Seasonal programs versus
The St. Paul Public Schools’ farm-to-school program revolves around fall harvests, as local produce drops off by December, despite drawing from a 200-mile circle that includes parts of North and South Dakota, Wisconsin and Iowa. The 5-year-old program started small, with Minnesota apples, and now includes corn, broccoli, potatoes, onions, cranberries, turnips, butternut squash and grape tomatoes.
“We discovered that we’d been receiving local produce all along, but we’d never asked that question before,” says Jim Groskopf, purchasing analyst. Parents and students now expect more local foods.
Careful planning and judicious substitutions help balance the self-sustaining program’s budget, Groskopf says. Last fall, for example, cafeterias switched to locally processed carrot coins from higher-cost California baby carrots.
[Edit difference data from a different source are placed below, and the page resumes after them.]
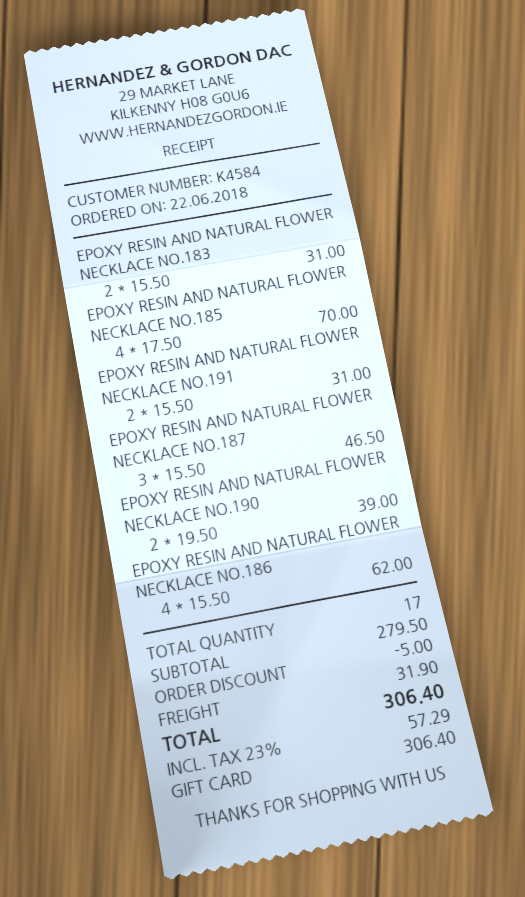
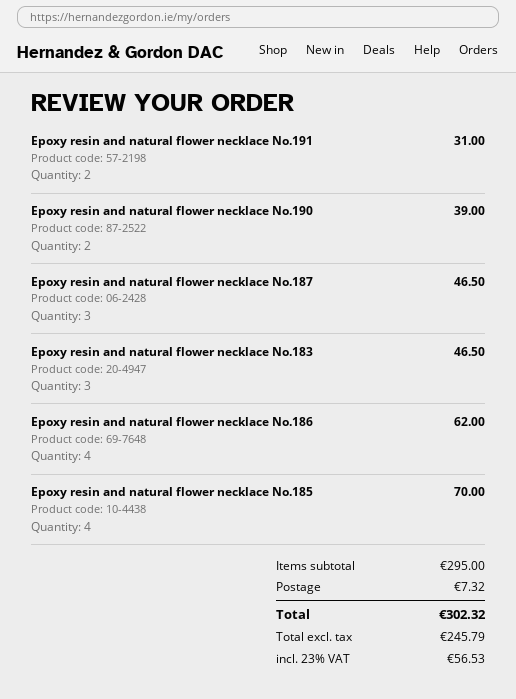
EPOXY RESIN AND NATURAL FLOWER NECKLACE NO.183: 2 for 31.00 -> 3 for 46.50
subtotal: 279.50 -> 295.00
discount: 5.00 -> none
shipping: 31.90 -> 7.32
tax: 23% = 57.29 -> 23% = 56.53
total: 306.40 -> 302.32

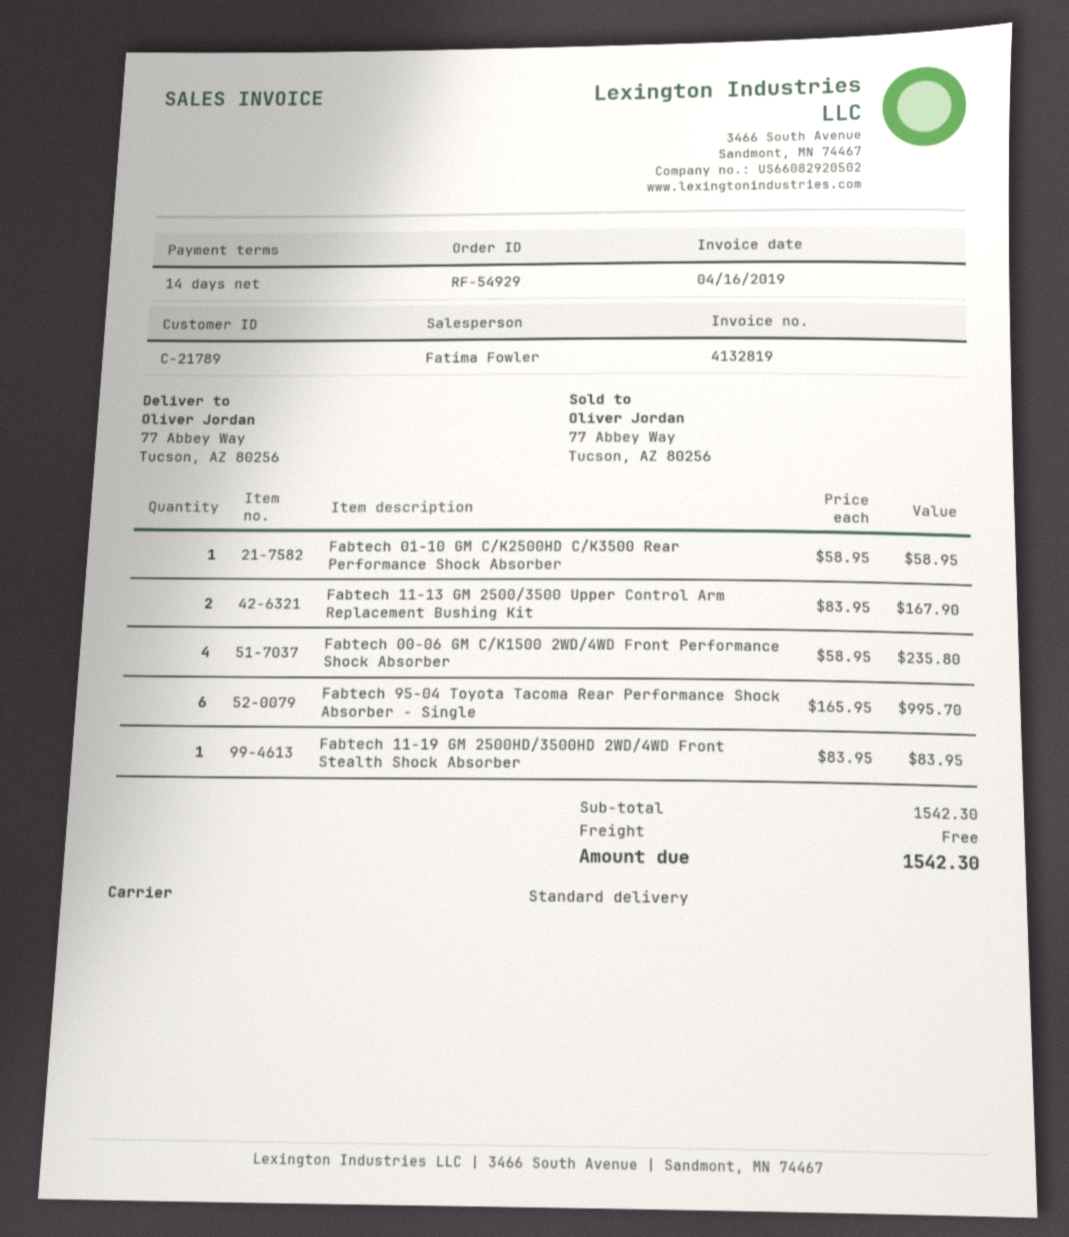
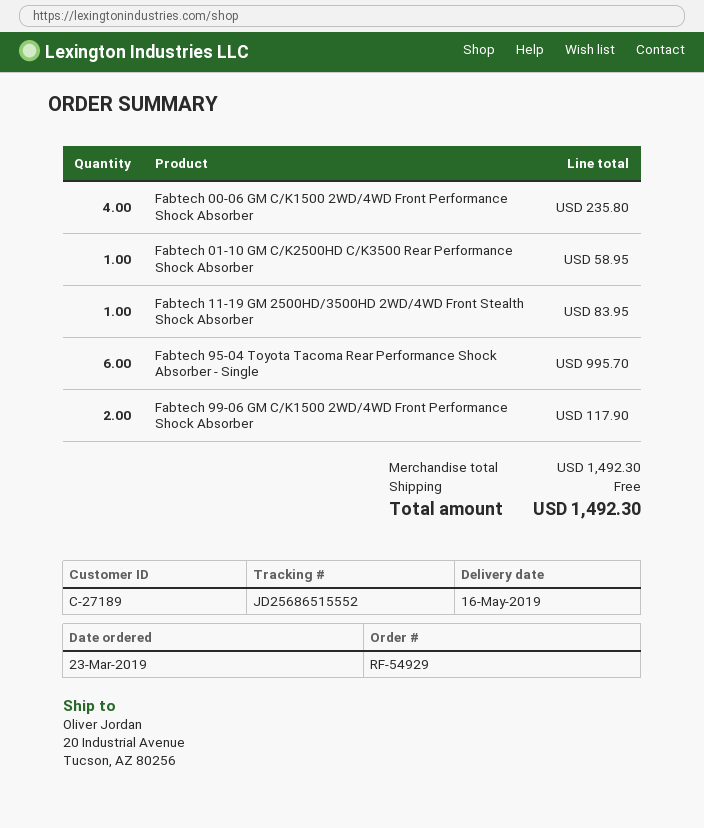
customer number: C-21789 -> C-27189
ship to: 77 Abbey Way, Tucson, AZ 80256 -> 20 Industrial Avenue, Tucson, AZ 80256
Fabtech 11-13 GM 2500/3500 Upper Control Arm Replacement Bushing Kit: 2 for 167.90 -> none
Fabtech 99-06 GM C/K1500 2WD/4WD Front Performance Shock Absorber: none -> 2 for 117.90
subtotal: 1542.30 -> 1492.30
total: 1542.30 -> 1492.30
Local suppliers can offer unexpected bargains, such as a post-Labor Day glut of sweet corn or a field of blemished butternut squash that retailers won’t take. Cosmetic defects aren’t a factor for school cafeterias using only processed produce, giving the grower a sale rather than a plowed-under loss, Groskopf says.
For some growers, schools offer the perfect market for their crops. The older trees at Old Grove Orange, in Redlands, Calif., produce smaller fruit ideal for kids’ hands and appetites, says founder Bob Knight.
Knight has sold oranges, apples and grapes to schools in the Los Angeles metropolitan region for three years.
“We can share our citrus heritage,” he says. “Kids benefit from eating local instead of an anonymous global product.”
Sticking to local, in-season fruit holds down costs, but also pushes schools to offer more variety rather than keeping any single item year-round, he says.
“We want fresh, seasonal produce,” says Dawn Houser, director of nutrition services for Collier County (Fla.) Public Schools. “But not if it’s double the price of something similar” from out of state.
Houser is developing guidelines to implement a farm-to-school program in the fall and expects to give preference to bids offering Florida produce. Suppliers will be able to source from farther afield when in-state crops aren’t in season.
“We encourage buying teams for schools to set up contracts that are grower-friendly,” says Steve Condit, Florida sales manager for Custom Pak Inc. in Immokalee.
The company is promoting safe, local tomatoes and vegetables within those crops’ growing cycles that will suit school menus, buyers’ price points and students’ nutritional needs, Condit says.
The winter freeze that devastated Florida’s tomato crop delayed Custom Pak’s first steps into school food programs by pushing prices beyond their budgets, he says.
While some districts prefer to work with distributors and buying groups, others remain open to striking deals with local growers. The push to consolidate concerns Knight, who worries that small operations like Old Grove Orange might be squeezed out of a market they helped build.
“Farm to school has to have the farmer in it,” he says. “That’s the required ingredient. That means it really is local and it really is fresh.”